:: Exercise directions ::
Below are some records. Return exactly the lines from the one containing "(707, 624) none" through the one containing "[611,509,656,523] '.dat'! ->", both included, and only those.

:: Data supplied ::
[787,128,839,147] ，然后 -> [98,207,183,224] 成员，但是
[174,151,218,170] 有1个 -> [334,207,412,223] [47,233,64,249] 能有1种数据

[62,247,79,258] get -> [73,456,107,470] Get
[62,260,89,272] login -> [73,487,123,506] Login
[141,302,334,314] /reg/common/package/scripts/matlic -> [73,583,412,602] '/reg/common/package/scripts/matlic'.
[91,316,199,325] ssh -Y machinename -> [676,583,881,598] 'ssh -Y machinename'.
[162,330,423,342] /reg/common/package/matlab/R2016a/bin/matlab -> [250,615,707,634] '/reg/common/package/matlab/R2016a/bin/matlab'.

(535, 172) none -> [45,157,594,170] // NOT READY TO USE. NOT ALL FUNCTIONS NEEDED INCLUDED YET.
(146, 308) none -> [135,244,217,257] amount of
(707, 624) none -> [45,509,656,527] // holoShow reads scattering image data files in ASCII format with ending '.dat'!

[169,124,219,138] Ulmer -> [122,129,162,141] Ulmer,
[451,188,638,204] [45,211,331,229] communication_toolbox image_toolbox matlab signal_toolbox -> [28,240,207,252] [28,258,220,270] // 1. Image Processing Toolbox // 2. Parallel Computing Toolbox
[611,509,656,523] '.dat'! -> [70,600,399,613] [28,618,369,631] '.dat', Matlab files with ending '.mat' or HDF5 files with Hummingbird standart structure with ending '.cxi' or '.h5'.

---

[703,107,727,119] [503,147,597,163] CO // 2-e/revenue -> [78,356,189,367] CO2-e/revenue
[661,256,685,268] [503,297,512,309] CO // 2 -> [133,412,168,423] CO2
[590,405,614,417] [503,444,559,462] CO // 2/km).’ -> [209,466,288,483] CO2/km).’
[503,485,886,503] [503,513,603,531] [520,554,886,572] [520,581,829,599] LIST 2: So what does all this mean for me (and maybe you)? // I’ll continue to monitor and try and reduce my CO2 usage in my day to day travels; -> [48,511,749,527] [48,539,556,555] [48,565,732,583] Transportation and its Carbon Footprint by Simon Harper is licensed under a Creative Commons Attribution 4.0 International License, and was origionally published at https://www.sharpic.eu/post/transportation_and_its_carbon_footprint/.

...

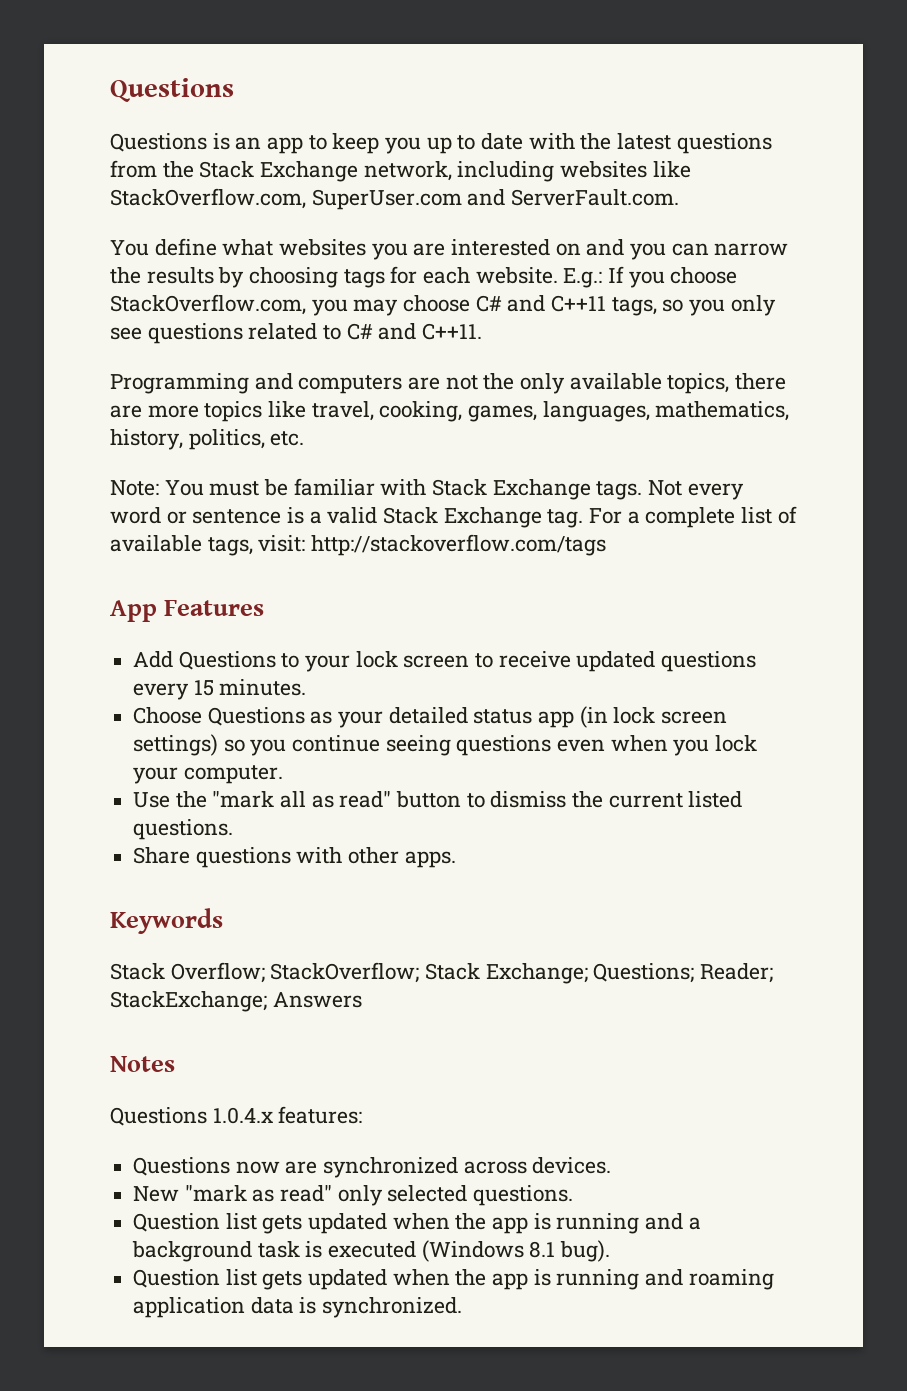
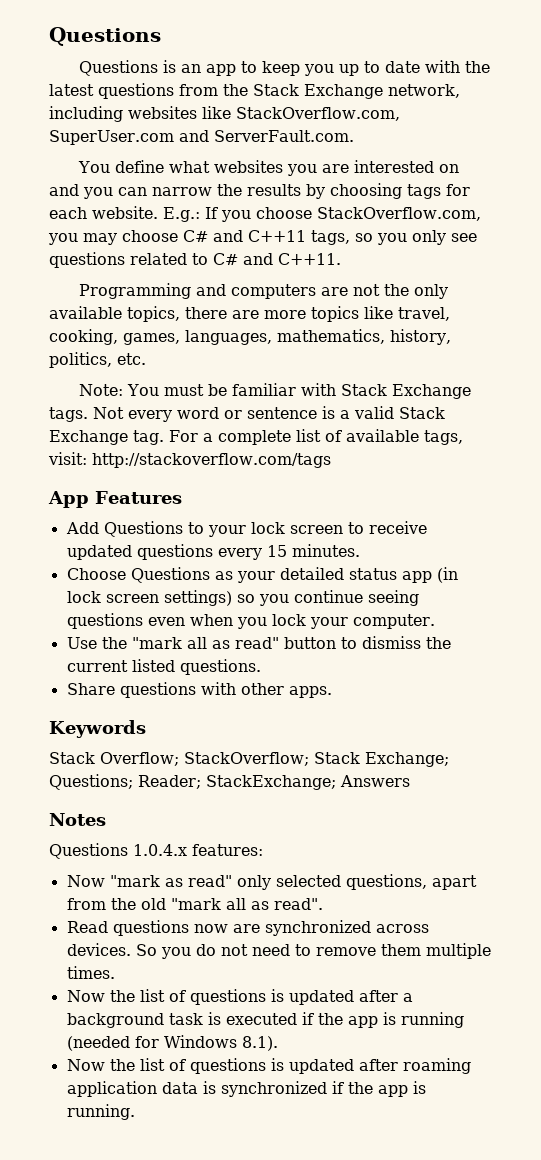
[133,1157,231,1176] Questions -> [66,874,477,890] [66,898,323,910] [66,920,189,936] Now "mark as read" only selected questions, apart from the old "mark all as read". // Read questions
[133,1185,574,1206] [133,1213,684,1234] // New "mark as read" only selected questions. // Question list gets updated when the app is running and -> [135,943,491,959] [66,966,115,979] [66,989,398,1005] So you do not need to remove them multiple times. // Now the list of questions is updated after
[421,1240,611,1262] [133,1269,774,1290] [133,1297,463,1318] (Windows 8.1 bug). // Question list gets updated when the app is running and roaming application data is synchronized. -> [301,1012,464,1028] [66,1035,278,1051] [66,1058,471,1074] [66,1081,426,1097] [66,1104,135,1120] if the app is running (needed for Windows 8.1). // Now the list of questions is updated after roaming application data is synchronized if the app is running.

:: Answer to the problem ::
(707, 624) none -> [45,509,656,527] // holoShow reads scattering image data files in ASCII format with ending '.dat'!

[169,124,219,138] Ulmer -> [122,129,162,141] Ulmer,
[451,188,638,204] [45,211,331,229] communication_toolbox image_toolbox matlab signal_toolbox -> [28,240,207,252] [28,258,220,270] // 1. Image Processing Toolbox // 2. Parallel Computing Toolbox
[611,509,656,523] '.dat'! -> [70,600,399,613] [28,618,369,631] '.dat', Matlab files with ending '.mat' or HDF5 files with Hummingbird standart structure with ending '.cxi' or '.h5'.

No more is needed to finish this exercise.